第20話 思い通りにならない

「勇太が西園様とお付き合いしてるなら」

「だから、それは…」

「形だけだったとしても、お付き合いしてるのに他の女の人と二人きりでいるのは違うと思う」

「…」

「私だったら嫌だし、勇太もそういうの嫌いでしょ?」

「そうだけど…」


「…私は、今日、ちゃんと勇太に謝る事が出来て…言えなかった事が言えて、良かったって…思ってるから、それで大丈夫」

「莉緒…」

「勇太におめでとうって…笑って言えるように頑張るから」

 前をまっすぐ見て話す彼女を、見つめることしかできなかった。

「…送ってもらっていい?明日も仕事なんだ…。
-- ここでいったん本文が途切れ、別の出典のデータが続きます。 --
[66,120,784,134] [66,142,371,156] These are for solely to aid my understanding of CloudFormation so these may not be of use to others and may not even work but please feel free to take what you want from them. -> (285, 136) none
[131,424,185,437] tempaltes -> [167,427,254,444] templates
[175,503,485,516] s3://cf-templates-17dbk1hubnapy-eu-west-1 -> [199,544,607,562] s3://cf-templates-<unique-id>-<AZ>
勇太もでしょ?」

「…うん、わかった」

 もう一度走り出した車が高速を降りる頃、目を閉じていた彼女に声をかけた。最寄りの駅でいいと言う彼女に、危ないからと無理を言って、マンションの前で車を停めた。

「ありがとう、おやすみなさい」

「おやすみ」

 彼女の姿が見えなくなるまで見送ると

綺麗な月が出てることに気付いた。


 次の日、会社に出社すると、親父の秘書が呼びに来た。社長室に入ると、先客がいた。

「おお、来たか。麗衣さんがお待ちかねだぞ」

 上機嫌の親父が俺を手招きした。

「おはようございます。勇太さん」 

「…なんで?」

「勇太、わざわざ来てくださったんだぞ。その言い草はなんだ」

「いいんです。朝から押しかけて来たのは私なんですから」

「お前に話があるそうだ」

「わかりました、ここではなんですから、下の応接で」

「ここでかまわないぞ、結婚の打ち合わせなら、私も聞いときたいしな」

「そういうのでは無いです」

 親父にこれ以上誤解させたくなくて、彼女を自分の部署の応接室に連れていった。

「ごめんなさい。どうしても話したくて」

「いや、こっちこそ一方的に電話でなんて、失礼だったよね」

「勇太さんが言ってた忘れられない人…と再会できたんですか?」

「ああ…」

「そう…なんですね。その方と結婚されるんですか?」

「そのつもりだけど、今すぐは無理だろうな」

「お父様が反対されてるからですか?」

「どうしてそれを?」

「勇太さんがもし私以外の人を連れて来たら、全力で阻止するから安心してほしい、今までもそうしてきたからと」

「…」


「私、勇太さんが好きです。諦めようとしたけど…やっぱり無理…でした」

「麗衣ちゃん?」

「勇太さんがその人のことが好きでもいいです、このままでいたいです」

「それは無理、親父にもちゃんと言うから」

「その人に迷惑がかかってもですか?」

「…それは…」


「私頑張ります、頑張って好きになってもらいます」

「そういうことじゃなくて…」

「それだけ言いに来たんです」

 俺の言葉を待たず、彼女は部屋を出ていった。